Al Pacino plays an undercover cop investigating a string of murders in the underworld gay S&M leather scene (which were obviously committed from the within, as victims are discovered post-coitus), which requires him to learn their code of behavior and attitude where one false step could potentially destroy his attempts at subterfuge. (Apparently, both the film and the novel it’s based on were created in response to similar sets of NYC crimes that received less-than-full attention from the police department, for reasons that seem apparent.) So he plunges headlong into the world of amyl nitrate, abrasive punk-disco beats, bandanas-in-pocket and endless, sidelong pas de deux glances. The major difficulty, though, isn’t that Pacino has to delve into an ethnographic case study without a safety rope, but that he has to try and delineate the very narrow difference between a culture of sex role-playing that puts its focus on violence and body-controlling machismo (i.e. fisting) and a criminal murderer who uses the S&M society’s longing, pleading need to fulfill wishful fantasies as a trap.

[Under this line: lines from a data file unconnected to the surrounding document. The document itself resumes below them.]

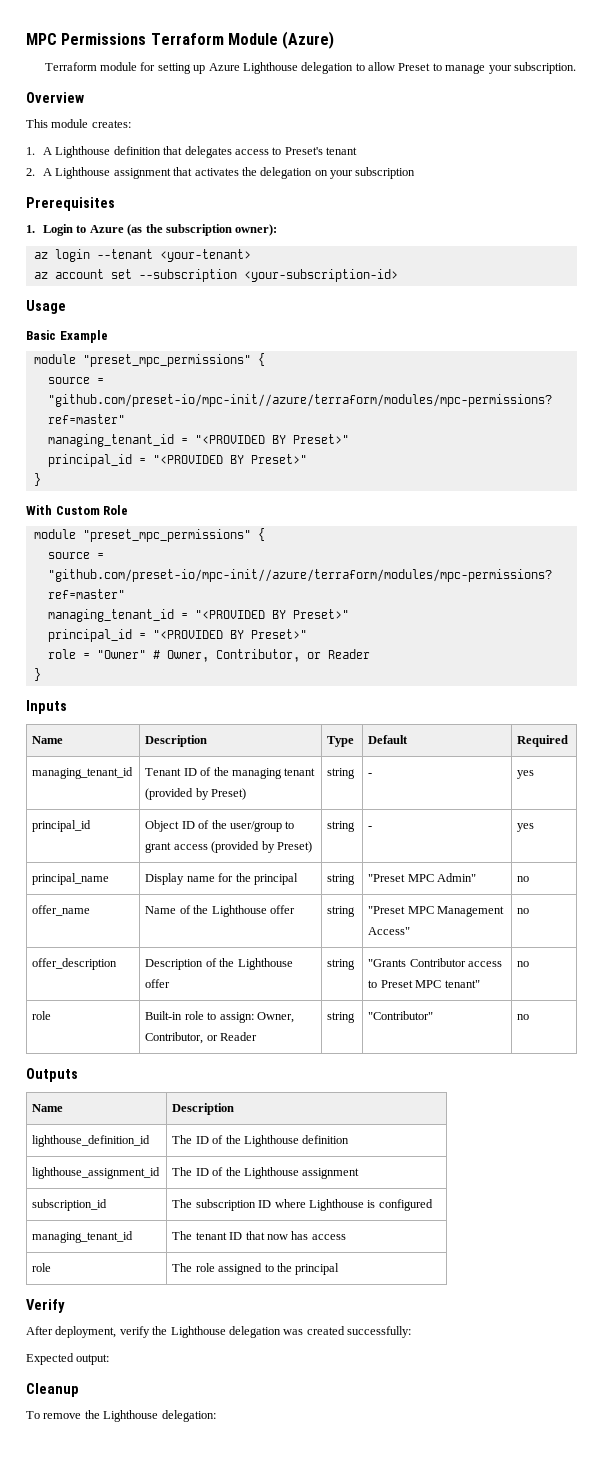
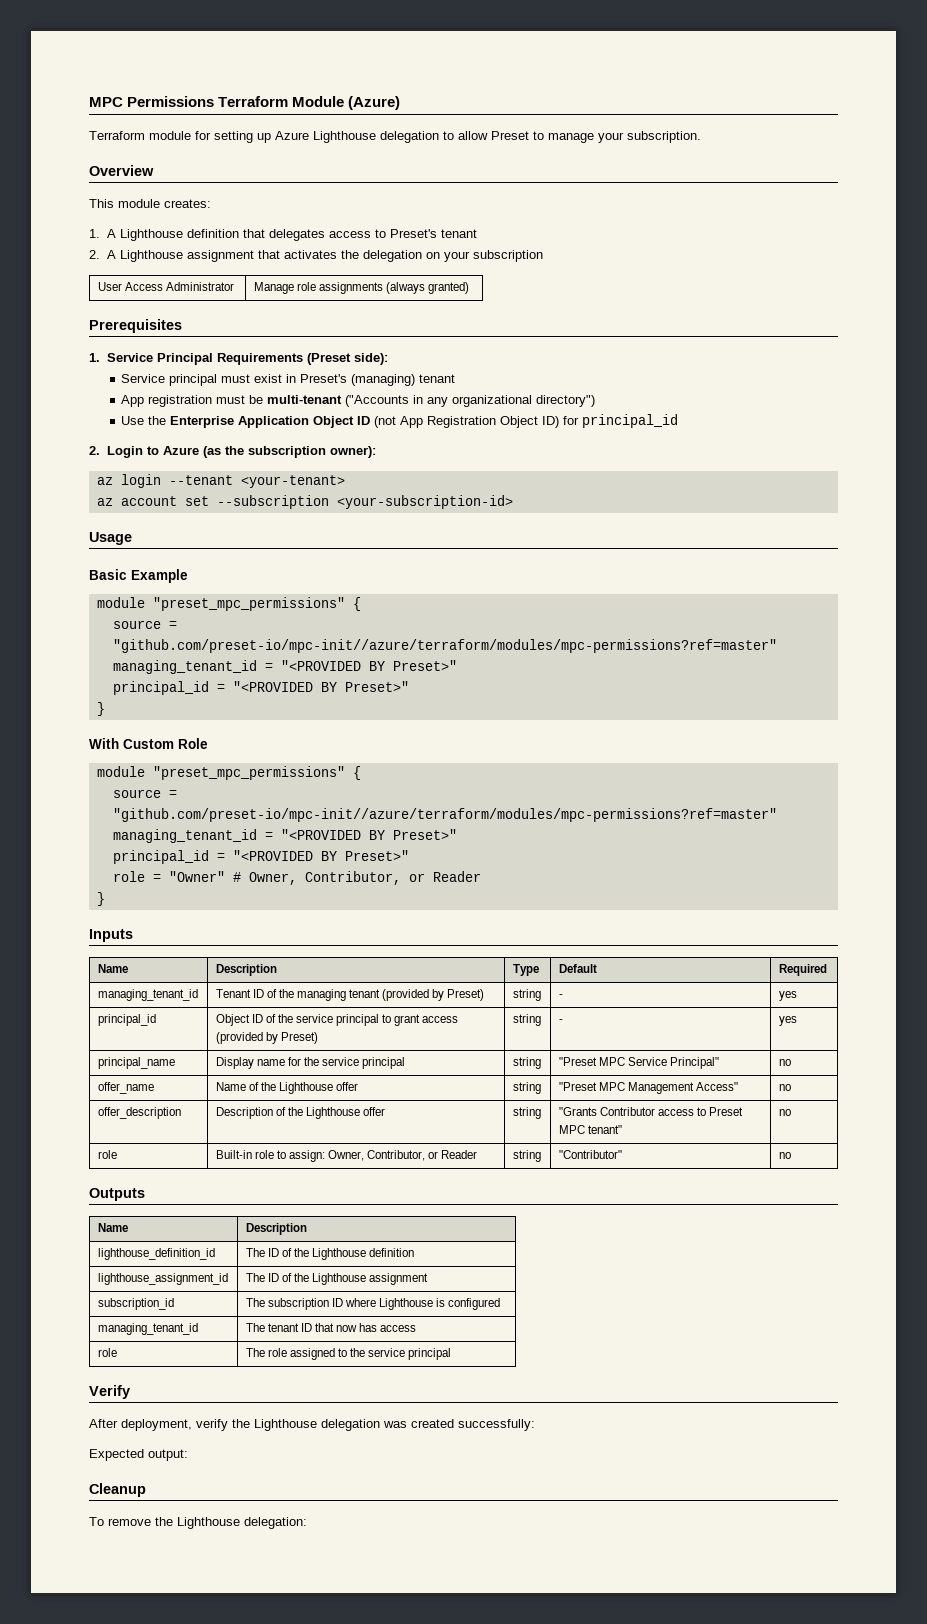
+ User Access Administrator | Manage role assignments (always granted)
  Prerequisites
- 1. Login to Azure (as the subscription owner):
+ 1. Service Principal Requirements (Preset side):
+ Service principal must exist in Preset's (managing) tenant
+ App registration must be multi-tenant ("Accounts in any organizational directory")
+ Use the Enterprise Application Object ID (not App Registration Object ID) for principal_id
+ 2. Login to Azure (as the subscription owner):
- principal_id | Object ID of the user/group to grant access (provided by Preset) | string | - | yes
+ principal_id | Object ID of the service principal to grant access (provided by Preset) | string | - | yes
- principal_name | Display name for the principal | string | "Preset MPC Admin" | no
+ principal_name | Display name for the service principal | string | "Preset MPC Service Principal" | no
- role | The role assigned to the principal
+ role | The role assigned to the service principal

So, I’d argue that if there is anything in the film that can be safely designated as homophobic, it’s the notion that there’s very little difference between gay rough trade and homicidal frenzy. (Apparently, though, that’s not what bothered gay audiences in 1980 so much as the suggestion that practically every fucking fairy in NY walked around at night in either drag, leather chaps or jock straps. That, too, is tricky territory, but I think it’s justified by the film’s overall concern with immersing its main character into a vast sub-society.)

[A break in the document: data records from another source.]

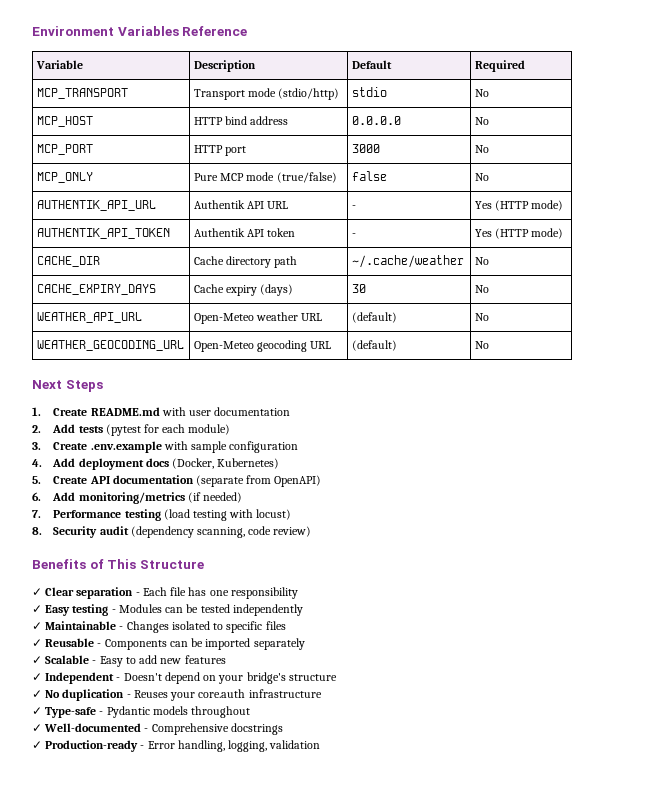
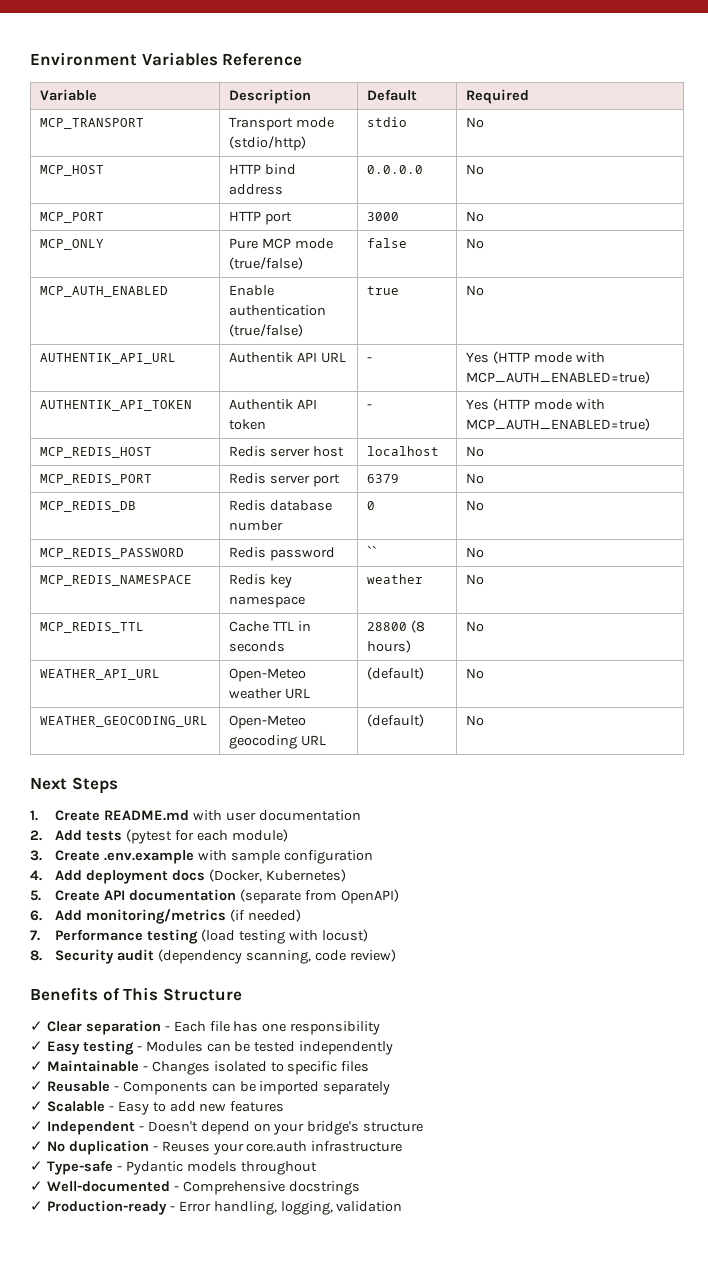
+ MCP_AUTH_ENABLED | Enable authentication (true/false) | true | No
- AUTHENTIK_API_URL | Authentik API URL | - | Yes (HTTP mode)
+ AUTHENTIK_API_URL | Authentik API URL | - | Yes (HTTP mode with MCP_AUTH_ENABLED=true)
- AUTHENTIK_API_TOKEN | Authentik API token | - | Yes (HTTP mode)
- CACHE_DIR | Cache directory path | ~/.cache/weather | No
- CACHE_EXPIRY_DAYS | Cache expiry (days) | 30 | No
+ AUTHENTIK_API_TOKEN | Authentik API token | - | Yes (HTTP mode with MCP_AUTH_ENABLED=true)
+ MCP_REDIS_HOST | Redis server host | localhost | No
+ MCP_REDIS_PORT | Redis server port | 6379 | No
+ MCP_REDIS_DB | Redis database number | 0 | No
+ MCP_REDIS_PASSWORD | Redis password | `` | No
+ MCP_REDIS_NAMESPACE | Redis key namespace | weather | No
+ MCP_REDIS_TTL | Cache TTL in seconds | 28800 (8 hours) | No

Another ethically dubious notion is the way Al Pacino’s character appears to lose his sense of heterosexual identity as he burrows deeper into his alternate persona. He frequently rushes back from his stakeout apartment on Christopher Street to have sex with his girlfriend (Karen Allen). As the film goes on, he appears to engage in increasingly rougher sex, and the film suggests he needs to hear that faggy disco beat in his head to get in the mood with her. Is Friedkin trying to suggest that homosexuality is indeed learned? I’m not sure, but there is something to be said for the bald, “listen in folks” way Pacino reads the line “There’s a lot you don’t know about me” in his first scene in bed with Allen. It’s left to speculation whether Pacino is already of questionable sexual identity (especially in light of his interactions with the gay couple that live next door and the severely open-ended result of that story thread), and not simply just because he starts spazz-dancing at the club instead of wallflowering. Cruising’s decidedly odd take on homosexuality is that it’s a façade, an alter-ego, a uniform to be worn at night and then stored away in the bedroom closet. Which is not at all unlike the way Friedkin portrays the methodology of police-work, no?

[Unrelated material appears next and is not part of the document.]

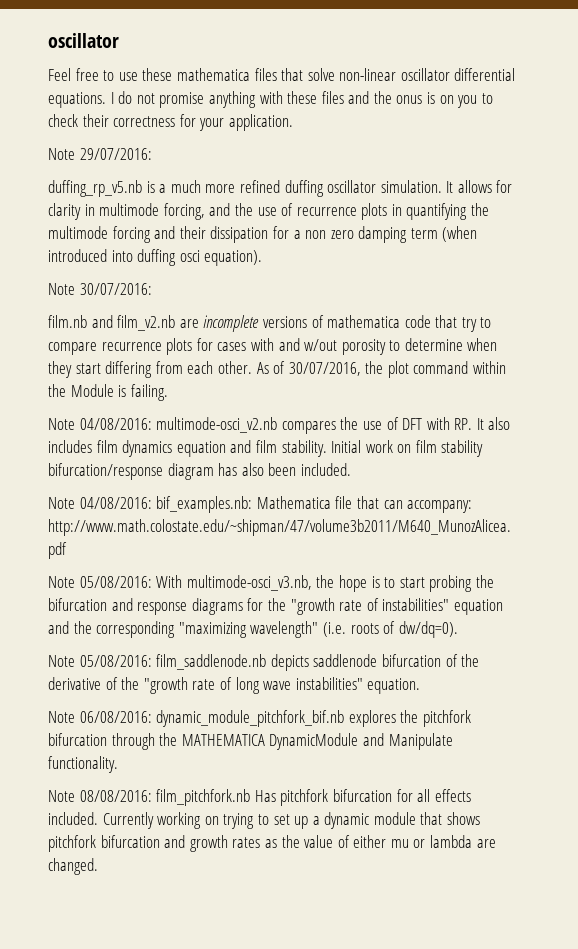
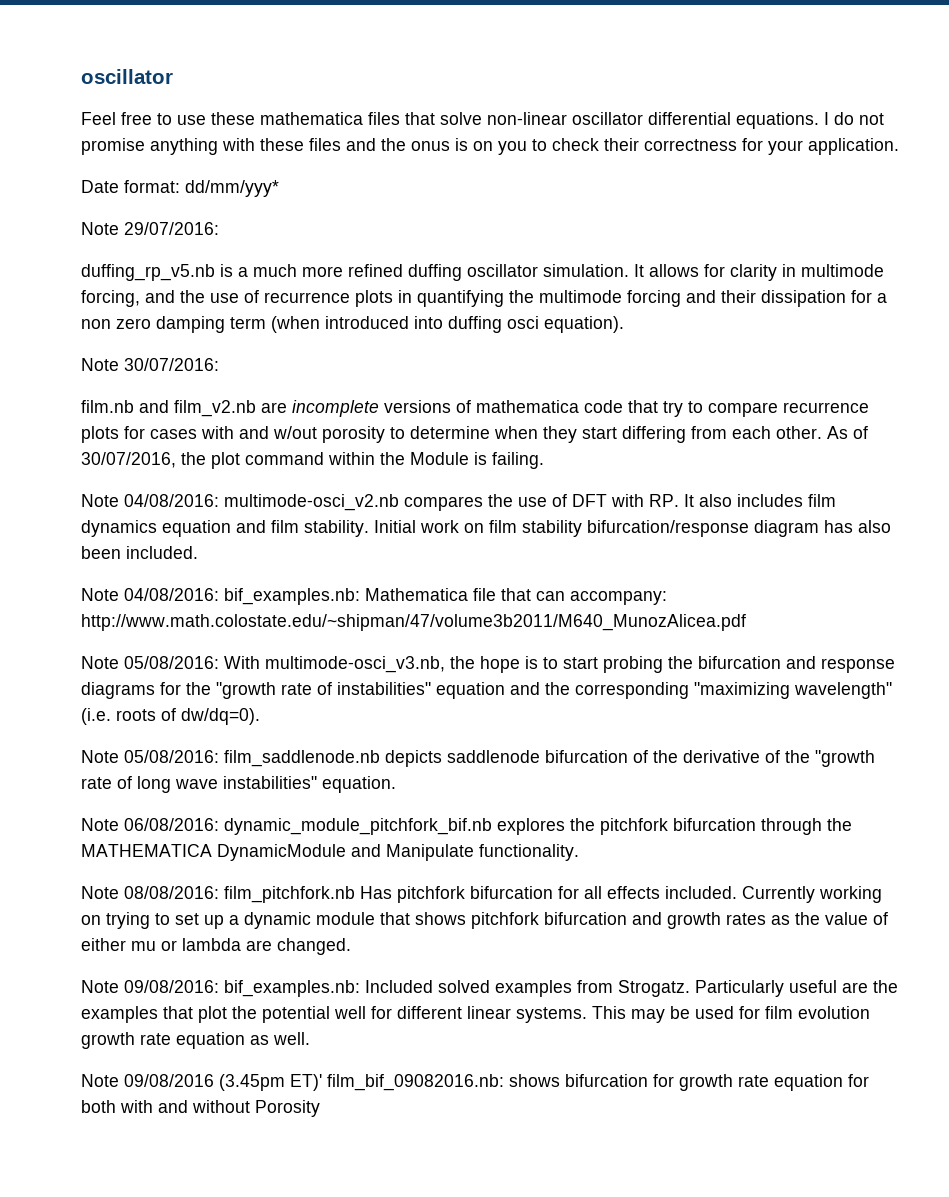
+ Date format: dd/mm/yyy*
+ Note 09/08/2016: bif_examples.nb: Included solved examples from Strogatz. Particularly useful are the examples that plot the potential well for different linear systems. This may be used for film evolution growth rate equation as well.
+ Note 09/08/2016 (3.45pm ET)' film_bif_09082016.nb: shows bifurcation for growth rate equation for both with and without Porosity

One of the most surreal moments in the film is when a naked Nubian bodybuilder is brought by the cops into one suspect’s interrogation to beat a confession (and ejaculate) out of him (despite the fact that all they’d need to do to free him from suspicion is take his fingerprints), a weird little detail that’s never fully explained in a way that makes standard police-thriller sense. But with it, Friedkin is clearly making an attempt to tie the two worlds of testosterone-fueled codes of conduct together by their respective balls. In this respect, I think it’s tough to dismiss the film as homophobic nonsense. Masculinity in general is what’s being dissected here. I was going to write “post-feminist masculinity,” but there’s only one female character in the whole damned movie, and she’s more or less a tool with which Friedkin pries open Pacino’s sexual Pandora’s Box. (Hell, the last shot of her in the film features her wearing Pacino’s undercover leather gear, complete with what appear to be the killer’s sunglasses.)
I recognize that the implications that Pacino’s seduced by the gay lifestyle and the further notion that, in succumbing, he would naturally turn violent as a matter of course are alarming propositions. (Personally, I pretty obviously couldn’t care less about genuflecting before cinematic good taste, as my favorite filmmaker Brian De Palma routinely delves into the whole “bloody orgasms” equation…) But at the same time, I’d argue that the film’s homophobic conceits are the means, not the ends. Crusing is not a film about the society of homosexuals reflecting a “culture of death” (to swipe a phrase from my ideological opposition’s handbook). It is a film about mankind’s inability to bridge the psychological gap that exists within, the gap between what brutal fantasies our imaginations are capable of and what we bury deep inside our tightening, twisted psyches in order to present ourselves in a manner befitting the mores of the social enclaves we most desire to populate.